▶ Task to carry out: Return exactly the lines below, starting with the one that has "- Test accuracy: Accuracy" and going on through the one that has "- The results".

Records contained in a dataset:
◇ ◇ ◇ ◇ ◇

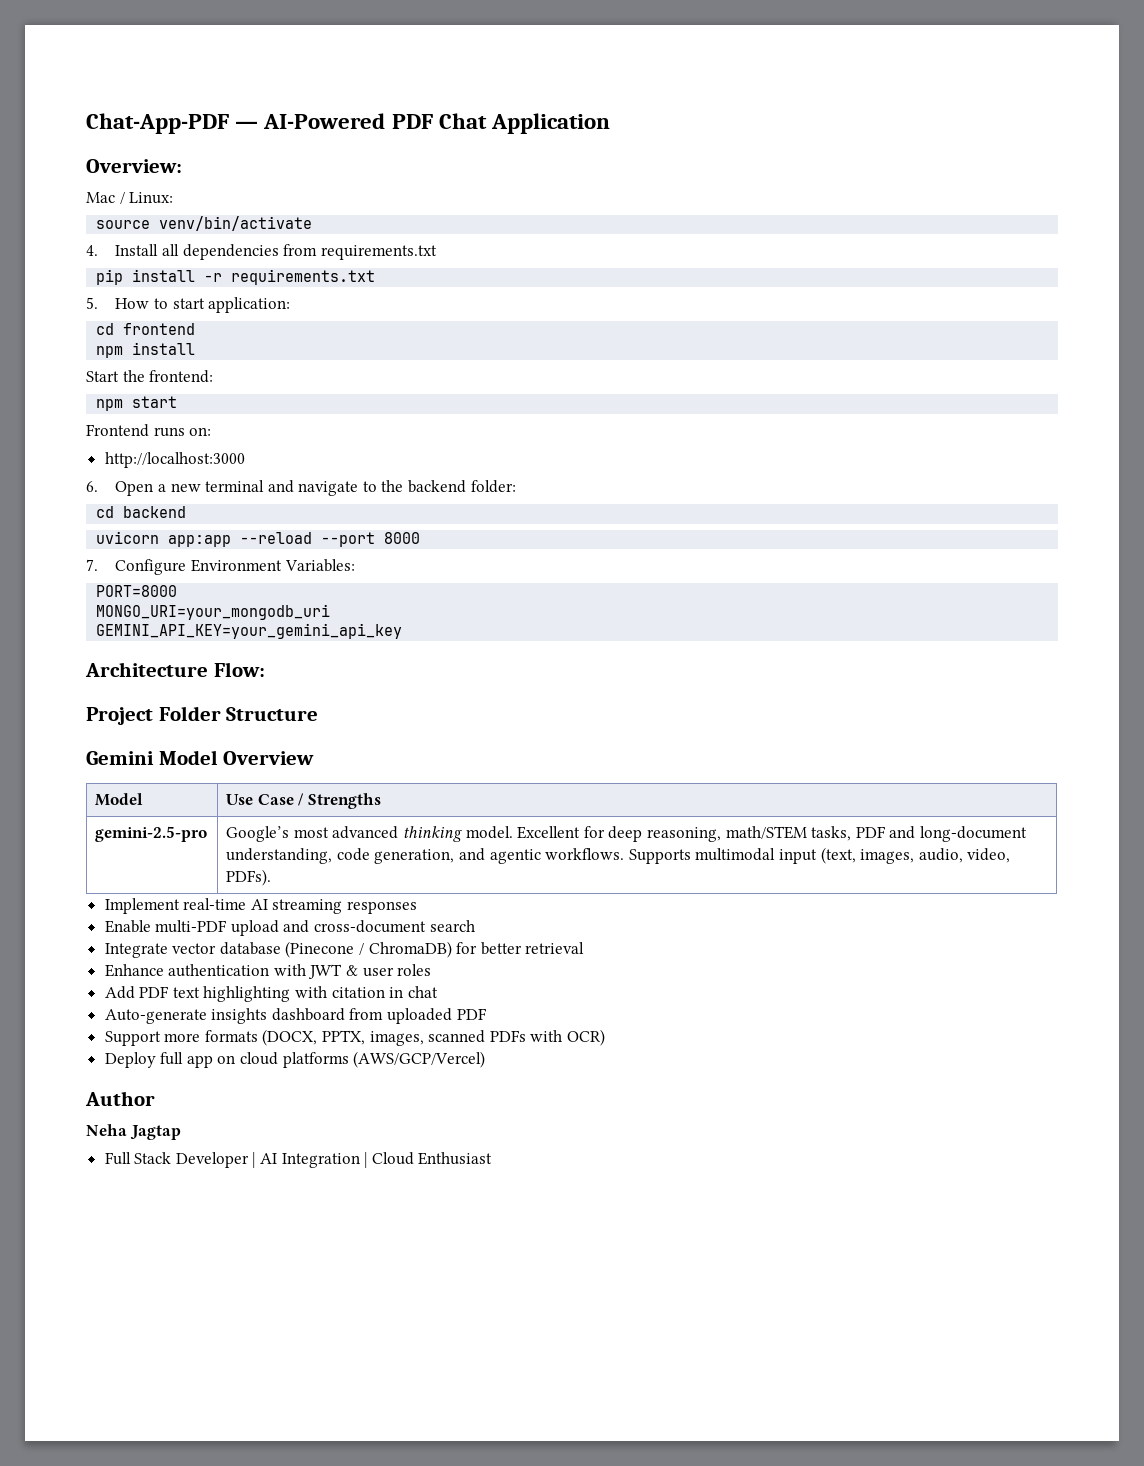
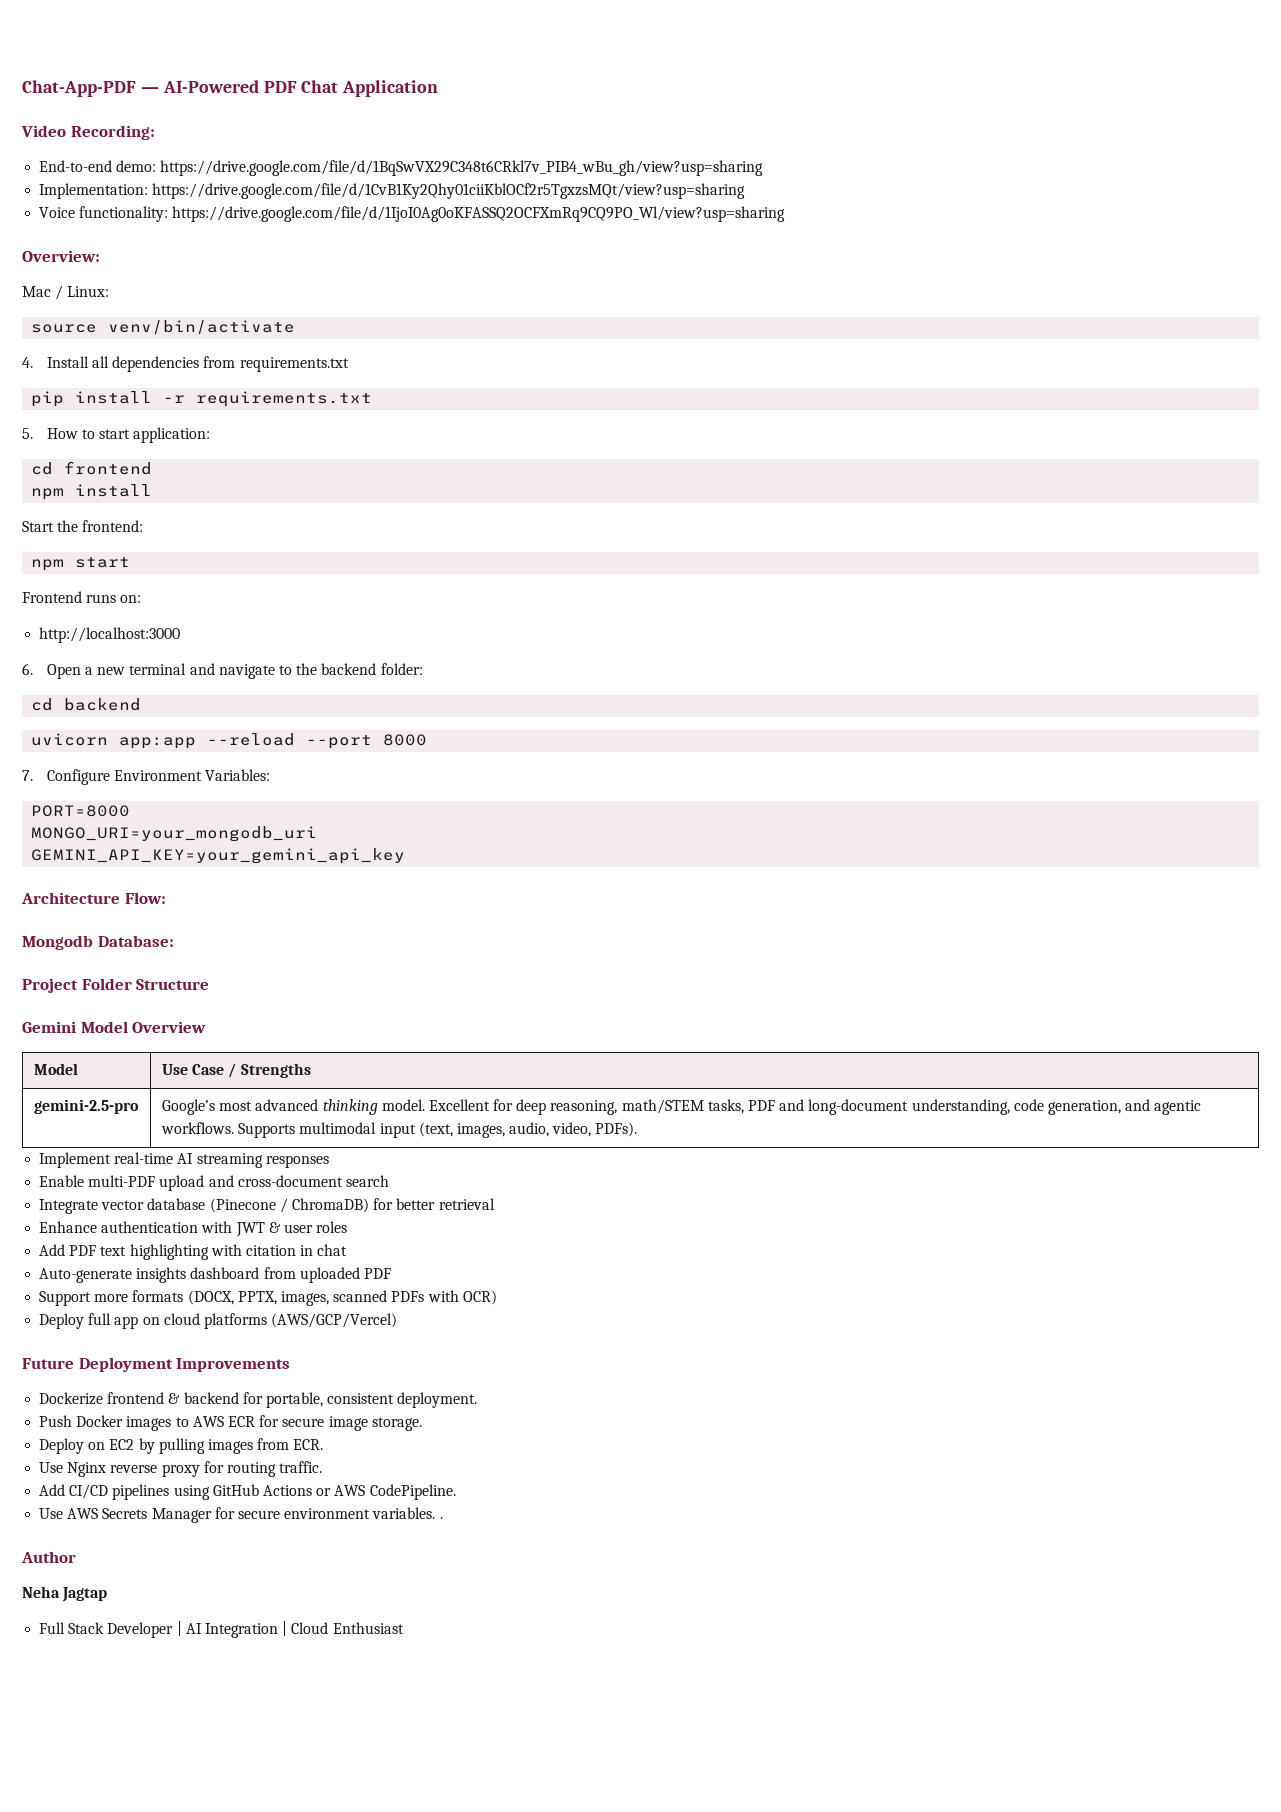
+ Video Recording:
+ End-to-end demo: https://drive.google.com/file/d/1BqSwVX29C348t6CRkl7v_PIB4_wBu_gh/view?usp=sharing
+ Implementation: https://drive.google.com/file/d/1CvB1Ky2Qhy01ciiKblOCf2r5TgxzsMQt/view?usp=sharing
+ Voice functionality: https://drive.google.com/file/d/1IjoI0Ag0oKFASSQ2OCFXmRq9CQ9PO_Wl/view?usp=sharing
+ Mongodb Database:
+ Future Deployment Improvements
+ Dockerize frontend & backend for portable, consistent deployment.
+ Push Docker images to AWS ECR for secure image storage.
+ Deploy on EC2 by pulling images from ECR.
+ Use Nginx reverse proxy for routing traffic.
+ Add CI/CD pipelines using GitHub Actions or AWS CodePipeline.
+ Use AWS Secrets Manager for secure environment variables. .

◇ ◇ ◇ ◇ ◇

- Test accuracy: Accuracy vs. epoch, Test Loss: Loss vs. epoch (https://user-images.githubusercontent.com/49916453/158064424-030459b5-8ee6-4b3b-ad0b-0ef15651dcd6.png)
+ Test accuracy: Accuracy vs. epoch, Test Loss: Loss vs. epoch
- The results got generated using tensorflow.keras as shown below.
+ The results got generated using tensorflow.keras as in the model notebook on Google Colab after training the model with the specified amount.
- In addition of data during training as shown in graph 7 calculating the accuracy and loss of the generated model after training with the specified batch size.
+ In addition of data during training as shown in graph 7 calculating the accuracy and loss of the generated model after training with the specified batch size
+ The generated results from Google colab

◇ ◇ ◇ ◇ ◇

▶ Solution below:
- Test accuracy: Accuracy vs. epoch, Test Loss: Loss vs. epoch (https://user-images.githubusercontent.com/49916453/158064424-030459b5-8ee6-4b3b-ad0b-0ef15651dcd6.png)
+ Test accuracy: Accuracy vs. epoch, Test Loss: Loss vs. epoch
- The results got generated using tensorflow.keras as shown below.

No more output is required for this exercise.